*MATERIAL SUPPLIED*
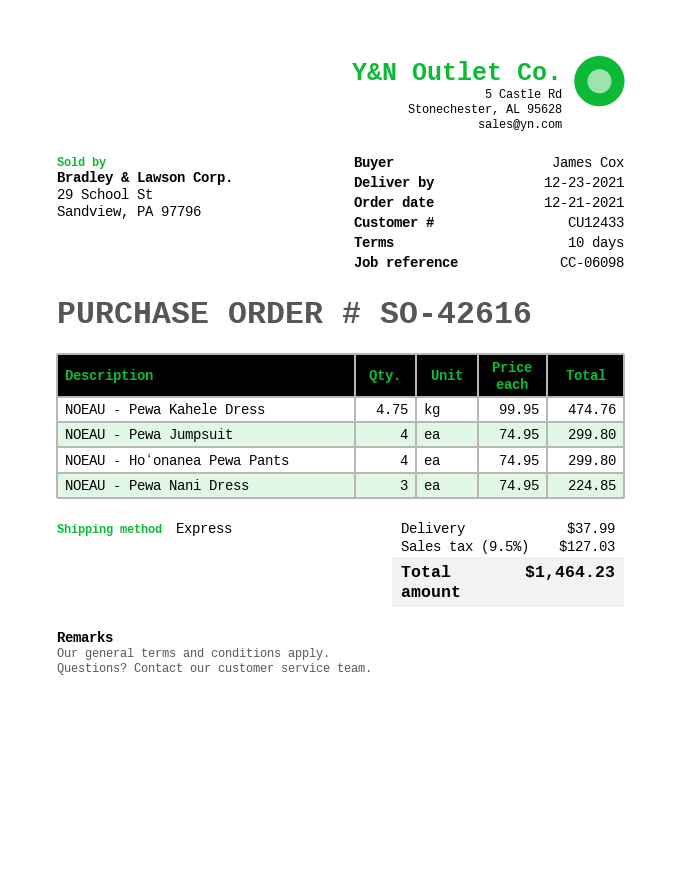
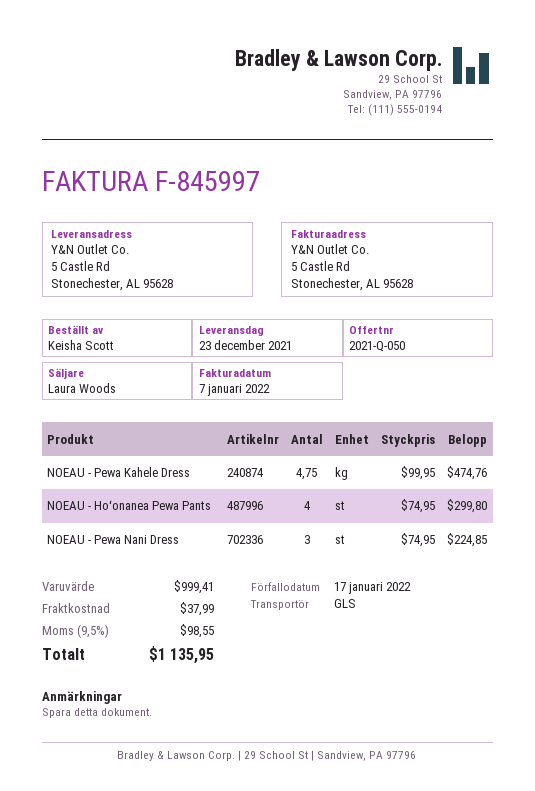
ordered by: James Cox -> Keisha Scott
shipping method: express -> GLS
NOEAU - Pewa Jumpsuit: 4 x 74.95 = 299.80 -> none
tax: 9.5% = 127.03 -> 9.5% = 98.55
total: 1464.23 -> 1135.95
...
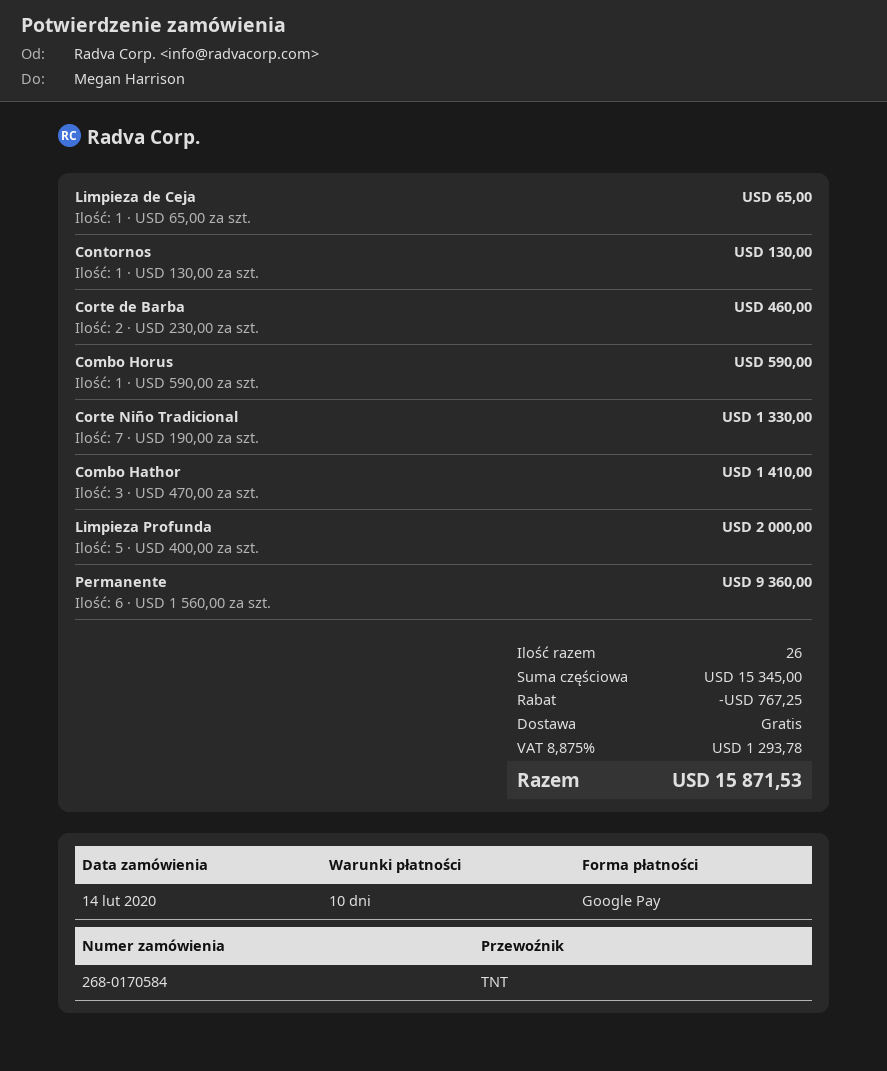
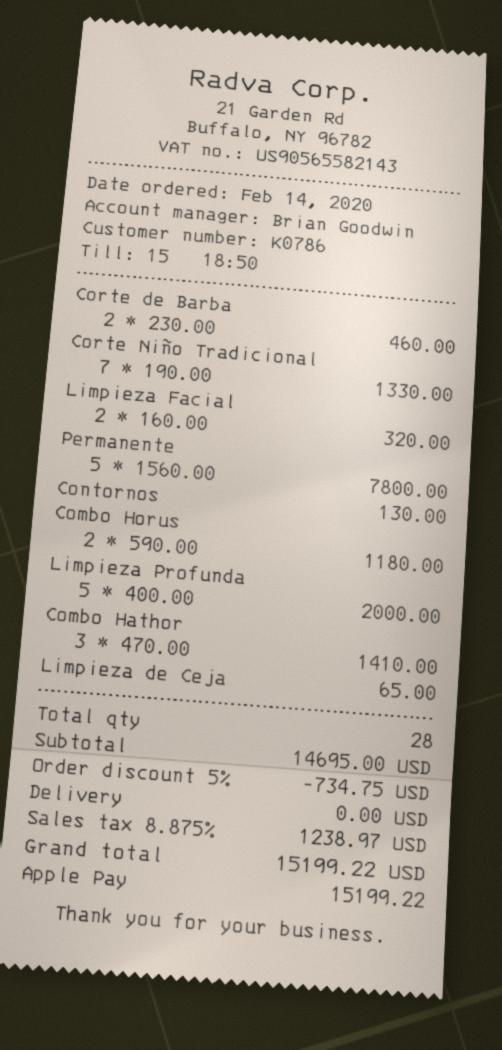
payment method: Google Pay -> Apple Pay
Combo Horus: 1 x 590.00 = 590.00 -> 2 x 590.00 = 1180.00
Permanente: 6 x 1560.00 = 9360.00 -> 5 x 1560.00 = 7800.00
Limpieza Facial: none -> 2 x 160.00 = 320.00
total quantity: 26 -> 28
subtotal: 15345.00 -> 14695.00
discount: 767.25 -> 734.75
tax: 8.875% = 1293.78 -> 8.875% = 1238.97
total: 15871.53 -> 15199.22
...
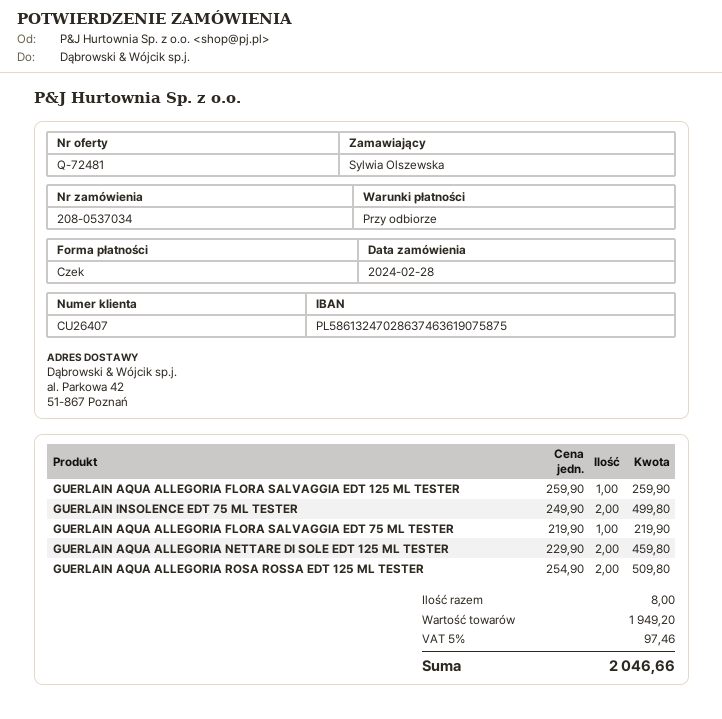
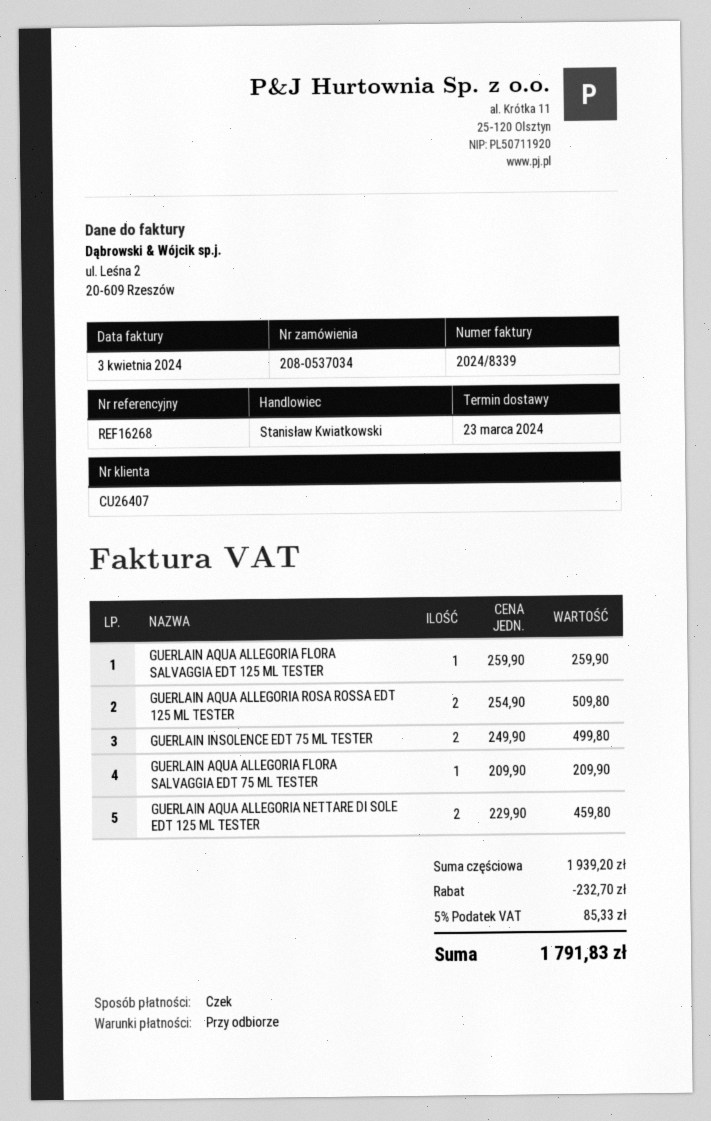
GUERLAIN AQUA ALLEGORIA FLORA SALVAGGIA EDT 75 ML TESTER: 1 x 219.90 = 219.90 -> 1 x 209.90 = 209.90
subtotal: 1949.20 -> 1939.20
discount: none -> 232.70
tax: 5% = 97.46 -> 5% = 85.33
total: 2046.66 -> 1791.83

*ASSIGNED TASK*
Repeat exactly the lines above from the one with "subtotal: 1949.20 -> 1939.20" up to and including the one with "total: 2046.66 -> 1791.83". No other line belongs in the reply.

*YOUR SOLUTION*
subtotal: 1949.20 -> 1939.20
discount: none -> 232.70
tax: 5% = 97.46 -> 5% = 85.33
total: 2046.66 -> 1791.83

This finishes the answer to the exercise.